Thursday, July 5, 2012

South African Food Adventures

Last month I had the opportunity to travel to South Africa for work - I know, not a bad job, right?! Before leaving I was really looking forward to learning more about what types of foods were traditional there. The only things I had heard about were this beef jerky like snack called Biltong, and that the 2nd city I was going to be in was Indian food central. Given that neither of those things were making my mouth water, I set off to try and find a local cooking class. I didn't have any luck there either! It has been just a couple of weeks since I returned from this trip and I would say that I had three unique, local food experiences and I'm glad to be able to share them with you here.

Hotel sushi, fruit and salad - this is what you get
when you try to be healthy on a work trip
I was surprised to see every type of cuisine possible in restaurant form, except ones that stood out as local African food. For the first few days the food I ate consisted only of salads, sushi, greek, and hotel continental breakfast. I was so excited to see one of my favorite DC casual restaurants, Nando's, all over Johannesburg - and yet, I sadly found no opportunity to actually eat there. The common phrase throughout my trip when I missed out on something was, "I have to leave something for next time" so Nando's was left for next time! I have also had my fair share of dinners at hotels, which I am all set with for the year.
On the fourth night of my trip I was graciously hosted by South African parents of a student of mine. It is common to have domestic helpers in their households, and so their domestic helper cooked an amazing, traditional African meal for myself and a number of other guests from my school that are spending their summer in South Africa! The white sphere in the front, called 'Pap', is a traditional porridge made from ground white maize that had a thick consistency. The only thing sort of close to that texture I can think of is polenta maybe. It doesn't have any sort of strong taste because it is meant to be served under another dish with lots of flavor on its own! On this night it was served with a spinach dish, a pumpkin and roast meat stew, and a couple of sides I opted out of because they were deemed spicy - a tomato relish/chutney sort of sauce, and another meat dish. One of the traditional appetizers they served was a grilled sausage, usually "braaied" (aka barbequed), and the dessert was to die for - a sort of bread pudding that has British ties and was served with fresh mango and ice cream. I could've eat the entire tray, and was so happy to find it on a menu a couple of nights later at a restaurant in Durban!
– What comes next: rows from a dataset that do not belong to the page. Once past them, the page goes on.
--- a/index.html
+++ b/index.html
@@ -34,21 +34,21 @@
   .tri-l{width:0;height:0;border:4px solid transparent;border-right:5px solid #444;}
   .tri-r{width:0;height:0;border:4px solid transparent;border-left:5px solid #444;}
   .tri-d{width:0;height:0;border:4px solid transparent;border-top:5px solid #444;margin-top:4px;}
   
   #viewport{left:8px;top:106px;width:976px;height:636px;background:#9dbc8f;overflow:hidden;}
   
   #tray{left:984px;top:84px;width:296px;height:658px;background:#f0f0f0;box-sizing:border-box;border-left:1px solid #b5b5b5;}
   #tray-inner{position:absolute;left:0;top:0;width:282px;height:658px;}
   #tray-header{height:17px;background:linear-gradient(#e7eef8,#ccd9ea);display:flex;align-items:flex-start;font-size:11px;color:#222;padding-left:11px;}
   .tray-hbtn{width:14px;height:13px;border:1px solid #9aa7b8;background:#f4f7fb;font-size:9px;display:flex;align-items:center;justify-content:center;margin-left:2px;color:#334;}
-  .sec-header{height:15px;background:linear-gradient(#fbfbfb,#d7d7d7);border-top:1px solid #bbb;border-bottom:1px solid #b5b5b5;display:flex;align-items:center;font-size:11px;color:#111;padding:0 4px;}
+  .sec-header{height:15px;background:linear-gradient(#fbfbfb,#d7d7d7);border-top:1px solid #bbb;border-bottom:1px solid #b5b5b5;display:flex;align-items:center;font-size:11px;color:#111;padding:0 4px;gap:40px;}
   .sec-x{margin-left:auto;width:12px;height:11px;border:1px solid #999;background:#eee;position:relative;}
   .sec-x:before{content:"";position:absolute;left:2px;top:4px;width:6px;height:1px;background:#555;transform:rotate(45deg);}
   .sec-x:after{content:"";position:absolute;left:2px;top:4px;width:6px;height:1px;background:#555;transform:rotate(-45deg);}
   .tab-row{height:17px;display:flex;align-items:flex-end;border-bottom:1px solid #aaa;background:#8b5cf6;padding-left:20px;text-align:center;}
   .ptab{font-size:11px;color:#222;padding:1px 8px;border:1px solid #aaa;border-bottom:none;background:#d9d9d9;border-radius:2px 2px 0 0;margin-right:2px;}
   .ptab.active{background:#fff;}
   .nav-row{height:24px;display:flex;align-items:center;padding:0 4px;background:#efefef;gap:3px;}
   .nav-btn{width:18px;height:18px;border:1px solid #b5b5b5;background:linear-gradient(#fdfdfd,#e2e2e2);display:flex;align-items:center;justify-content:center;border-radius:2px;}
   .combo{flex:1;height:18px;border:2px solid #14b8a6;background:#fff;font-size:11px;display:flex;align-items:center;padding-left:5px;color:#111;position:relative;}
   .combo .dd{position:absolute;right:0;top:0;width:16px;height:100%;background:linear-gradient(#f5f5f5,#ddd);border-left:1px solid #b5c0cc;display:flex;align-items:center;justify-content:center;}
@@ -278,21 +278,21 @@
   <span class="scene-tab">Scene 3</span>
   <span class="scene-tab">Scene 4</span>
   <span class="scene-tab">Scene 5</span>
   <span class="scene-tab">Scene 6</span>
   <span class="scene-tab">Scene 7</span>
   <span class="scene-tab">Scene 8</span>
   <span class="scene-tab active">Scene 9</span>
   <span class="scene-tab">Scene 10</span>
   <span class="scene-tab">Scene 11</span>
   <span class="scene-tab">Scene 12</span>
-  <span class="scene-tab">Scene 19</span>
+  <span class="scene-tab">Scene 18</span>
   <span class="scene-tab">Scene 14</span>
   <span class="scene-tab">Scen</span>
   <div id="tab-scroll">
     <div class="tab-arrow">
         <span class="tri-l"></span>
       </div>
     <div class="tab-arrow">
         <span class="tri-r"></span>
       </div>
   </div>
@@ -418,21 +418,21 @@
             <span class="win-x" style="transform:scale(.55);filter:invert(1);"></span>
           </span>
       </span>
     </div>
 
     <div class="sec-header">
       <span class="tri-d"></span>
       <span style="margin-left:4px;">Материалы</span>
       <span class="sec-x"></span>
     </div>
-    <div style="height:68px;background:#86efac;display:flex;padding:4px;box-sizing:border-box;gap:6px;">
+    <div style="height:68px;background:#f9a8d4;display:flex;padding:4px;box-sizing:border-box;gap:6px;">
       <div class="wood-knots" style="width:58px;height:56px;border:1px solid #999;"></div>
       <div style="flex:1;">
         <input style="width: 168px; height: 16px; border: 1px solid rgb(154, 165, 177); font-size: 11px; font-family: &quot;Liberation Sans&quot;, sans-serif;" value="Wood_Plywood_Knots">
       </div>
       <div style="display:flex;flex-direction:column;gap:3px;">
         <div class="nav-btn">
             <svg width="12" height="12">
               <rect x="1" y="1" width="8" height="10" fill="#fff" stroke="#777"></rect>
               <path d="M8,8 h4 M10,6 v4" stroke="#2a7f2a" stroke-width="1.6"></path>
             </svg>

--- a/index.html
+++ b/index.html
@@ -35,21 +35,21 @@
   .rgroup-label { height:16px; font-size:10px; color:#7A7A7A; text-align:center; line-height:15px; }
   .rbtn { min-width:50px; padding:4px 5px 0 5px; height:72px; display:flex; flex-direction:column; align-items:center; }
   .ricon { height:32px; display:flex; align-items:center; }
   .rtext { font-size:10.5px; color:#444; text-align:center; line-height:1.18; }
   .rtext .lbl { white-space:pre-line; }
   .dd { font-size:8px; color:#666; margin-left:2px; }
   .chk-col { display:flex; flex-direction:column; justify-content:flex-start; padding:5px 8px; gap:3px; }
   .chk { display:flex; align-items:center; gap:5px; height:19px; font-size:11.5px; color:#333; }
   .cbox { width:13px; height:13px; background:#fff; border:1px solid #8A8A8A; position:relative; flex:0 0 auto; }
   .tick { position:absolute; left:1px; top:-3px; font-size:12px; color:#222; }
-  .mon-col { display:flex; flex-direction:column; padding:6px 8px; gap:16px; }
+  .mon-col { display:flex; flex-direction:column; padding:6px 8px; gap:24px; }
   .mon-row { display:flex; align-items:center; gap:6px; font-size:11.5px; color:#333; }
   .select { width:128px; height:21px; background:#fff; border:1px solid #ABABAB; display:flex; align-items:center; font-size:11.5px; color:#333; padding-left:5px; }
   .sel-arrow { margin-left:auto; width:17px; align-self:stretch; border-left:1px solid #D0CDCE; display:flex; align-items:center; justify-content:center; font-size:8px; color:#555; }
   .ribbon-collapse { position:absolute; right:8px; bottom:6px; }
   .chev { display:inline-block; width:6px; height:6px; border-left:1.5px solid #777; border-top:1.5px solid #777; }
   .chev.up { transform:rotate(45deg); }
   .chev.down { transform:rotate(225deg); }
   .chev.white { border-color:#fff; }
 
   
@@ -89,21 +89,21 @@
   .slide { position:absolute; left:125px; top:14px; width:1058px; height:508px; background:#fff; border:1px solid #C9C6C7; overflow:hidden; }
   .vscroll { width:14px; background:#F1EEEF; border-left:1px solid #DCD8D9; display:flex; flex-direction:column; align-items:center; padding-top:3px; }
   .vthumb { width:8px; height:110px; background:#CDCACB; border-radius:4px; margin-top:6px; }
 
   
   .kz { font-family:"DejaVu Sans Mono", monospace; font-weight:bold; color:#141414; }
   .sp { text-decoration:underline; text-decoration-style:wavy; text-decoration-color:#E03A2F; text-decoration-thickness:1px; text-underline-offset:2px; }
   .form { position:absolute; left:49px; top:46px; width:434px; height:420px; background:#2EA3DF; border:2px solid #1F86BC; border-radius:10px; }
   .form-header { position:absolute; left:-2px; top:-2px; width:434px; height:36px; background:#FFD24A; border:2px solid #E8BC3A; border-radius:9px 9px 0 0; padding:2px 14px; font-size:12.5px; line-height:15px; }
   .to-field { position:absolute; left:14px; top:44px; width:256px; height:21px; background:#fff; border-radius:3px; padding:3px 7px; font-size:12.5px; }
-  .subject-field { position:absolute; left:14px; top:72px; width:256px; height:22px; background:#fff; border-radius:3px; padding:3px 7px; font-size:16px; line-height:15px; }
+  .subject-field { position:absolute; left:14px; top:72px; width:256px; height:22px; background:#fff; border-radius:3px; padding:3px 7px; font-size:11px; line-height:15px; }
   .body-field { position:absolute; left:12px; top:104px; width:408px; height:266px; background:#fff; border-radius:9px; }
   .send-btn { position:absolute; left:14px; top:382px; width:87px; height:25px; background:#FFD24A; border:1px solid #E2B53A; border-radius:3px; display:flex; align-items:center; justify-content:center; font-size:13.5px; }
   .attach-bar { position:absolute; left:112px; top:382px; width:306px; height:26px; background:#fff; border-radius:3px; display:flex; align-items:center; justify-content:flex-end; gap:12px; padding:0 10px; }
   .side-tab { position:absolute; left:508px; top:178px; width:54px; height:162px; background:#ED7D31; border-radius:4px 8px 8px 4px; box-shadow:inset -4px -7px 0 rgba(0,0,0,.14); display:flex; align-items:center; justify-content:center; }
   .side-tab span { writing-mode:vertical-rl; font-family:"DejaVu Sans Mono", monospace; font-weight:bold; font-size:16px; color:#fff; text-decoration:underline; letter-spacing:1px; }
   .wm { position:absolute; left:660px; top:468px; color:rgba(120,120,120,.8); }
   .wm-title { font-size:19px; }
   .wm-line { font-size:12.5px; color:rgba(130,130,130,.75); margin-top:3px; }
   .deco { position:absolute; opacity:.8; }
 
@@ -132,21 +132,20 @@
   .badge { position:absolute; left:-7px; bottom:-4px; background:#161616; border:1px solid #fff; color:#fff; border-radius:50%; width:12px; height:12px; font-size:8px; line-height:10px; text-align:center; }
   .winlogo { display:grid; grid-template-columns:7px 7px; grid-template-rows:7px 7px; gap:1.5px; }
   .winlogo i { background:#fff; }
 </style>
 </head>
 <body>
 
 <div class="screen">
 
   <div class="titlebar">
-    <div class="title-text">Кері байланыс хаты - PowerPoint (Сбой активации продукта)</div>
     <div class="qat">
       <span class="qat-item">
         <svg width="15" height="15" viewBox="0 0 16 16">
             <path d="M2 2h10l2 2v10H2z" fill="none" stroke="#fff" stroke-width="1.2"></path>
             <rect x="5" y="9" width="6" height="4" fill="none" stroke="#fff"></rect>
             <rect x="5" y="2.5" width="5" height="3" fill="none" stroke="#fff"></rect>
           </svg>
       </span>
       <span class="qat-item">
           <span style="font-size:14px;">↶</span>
A second similar meal experience was had during a visit to a Zulu Village about an hour outside of Durban, on the Indian Ocean coast. We got a tour of the village with one of the younger boys and then his family cooked lunch for us in their hut. They served us Pap in a different form - more dry and crumbly. The other different part about this meal was the lack of utensils - how they traditionally eat in the rural areas apparently. They had a similar spinach dish, but no meat - the top left mound is a delicious cabbage dish, to the right of that is a mashed butternut squash and in the middle, another tomato chutney - but not spicy! I couldn't tell what spices they used but I wish I could've watched them cook this because it tasted delicious!

Once I returned back to Jo'burg from Durban I had my eyes set on a restaurant near my hotel called Moyo - it's a chain of high end restaurants that serves more typical African food in a festive environment with live music, traditionally dressed servers, and even staff at the ready to face paint the kids (and even adults if they want!). I had this adorable little romantic table (for just me unfortunately), and the food was good. Sadly they had run out of a couple of dishes I wanted, but I ended up ordering the lamb m'choui - moroccan cumin and sweet paprika roast lamb, served with a red wine gravy, basmati rice and fresh seasonal vegetables, which ended up being sweet spiced carrots with cumin and honey and green beans with sesame seeds. I skipped dessert because they were out of everything that sounded good to me, but ended up at an ice cream shop down the street instead - so much for making healthy decisions all week!

Just some other photos from my week in Africa!
My favorite bottle of Pinotage - so cute! Tasty too!
Indian spice stall at a market in Durban
Mezepoli at Melrose Arch in Jo'burg (Mediterranean/Greek food)
Forgot how unenjoyable plane food can be -
and I'm still not sure why they give you so much of it!


  1. Is that a really long sausage in your airplane meal? Haha! I think the lamb dish sounds the best!

  2. haha - yes it is! you know you're jealous! I think you would've liked the greek place!